Steve Jobs has sadly almost crushed hope for a 7-inch iPad, when he said:
"One naturally thinks that a 7-inch screen would offer 70 percent of the benefits of a 10-inch screen," Jobs said during the call. "This is far from the truth: 7-inch screens are 45 percent as large as an iPad...this size isn't sufficient for making great tablet apps."
Well, apart from Steve's many famous
180-turn-arounds*, this is complex, innit? For example, if a 7-inch iPad were to have the same amount of pixels as the ten-incher, it might have almost the same value, at least for those with good eyes and slim fingers, no?
Also, to follow Steve's math: an iPhone has only 1/8 the area of the iPad. Does Steve really believe that the iPhone is only 1/8 as good as the iPad? If so, why did he put the phone in the forefront several years ago when they were actually working on a tablet first? And why does it cost about the same as an iPad? (In fact I think that's a good question. Why is it more than twice the price of an iPod Touch? The Touch has almost all the features.)
To be honest, the essence for me is getting a 350-gram iPad (12.5 oz). 7-inch or 10-inch, no biggie. But yeah, bigger screen is better, if not for the durn weight when it's a hand-held device.

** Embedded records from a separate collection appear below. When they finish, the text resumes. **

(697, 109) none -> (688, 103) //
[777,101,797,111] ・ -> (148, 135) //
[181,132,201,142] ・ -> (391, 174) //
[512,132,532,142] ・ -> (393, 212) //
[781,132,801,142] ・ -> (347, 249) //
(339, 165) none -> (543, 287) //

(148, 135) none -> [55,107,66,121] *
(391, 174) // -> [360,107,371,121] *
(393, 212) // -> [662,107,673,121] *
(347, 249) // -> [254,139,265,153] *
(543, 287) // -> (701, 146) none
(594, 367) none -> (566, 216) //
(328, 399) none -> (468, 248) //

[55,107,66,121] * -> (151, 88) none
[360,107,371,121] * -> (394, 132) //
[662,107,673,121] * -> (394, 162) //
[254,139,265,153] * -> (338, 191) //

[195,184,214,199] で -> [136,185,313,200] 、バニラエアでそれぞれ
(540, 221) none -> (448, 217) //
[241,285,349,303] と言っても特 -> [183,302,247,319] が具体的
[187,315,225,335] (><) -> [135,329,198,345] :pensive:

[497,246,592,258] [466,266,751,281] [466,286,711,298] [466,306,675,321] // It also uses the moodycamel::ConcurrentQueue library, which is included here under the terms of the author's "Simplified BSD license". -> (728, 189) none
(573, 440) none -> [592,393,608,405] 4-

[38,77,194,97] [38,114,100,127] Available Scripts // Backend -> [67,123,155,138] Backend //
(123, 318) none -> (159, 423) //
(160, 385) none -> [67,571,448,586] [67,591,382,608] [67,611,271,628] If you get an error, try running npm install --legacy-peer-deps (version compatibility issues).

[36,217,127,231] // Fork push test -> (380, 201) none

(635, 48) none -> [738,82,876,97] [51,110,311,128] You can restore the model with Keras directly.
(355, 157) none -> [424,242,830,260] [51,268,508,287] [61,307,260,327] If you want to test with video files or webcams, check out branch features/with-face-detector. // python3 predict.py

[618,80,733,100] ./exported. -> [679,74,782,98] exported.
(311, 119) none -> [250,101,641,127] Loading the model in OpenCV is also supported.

*And these examples don't even include my favorite: the the original "lamp" iMac, the first flat-panel iPad, when it came out he said that the reason they had separated the screen from the processor and disk and drive, was that the latter do not work well in a vertical position, so they'd decided to "let each unit be what it wanted to be". Woopsy, two years later, we have a slab iMac with all the drives vertical! Whuhapp'ned?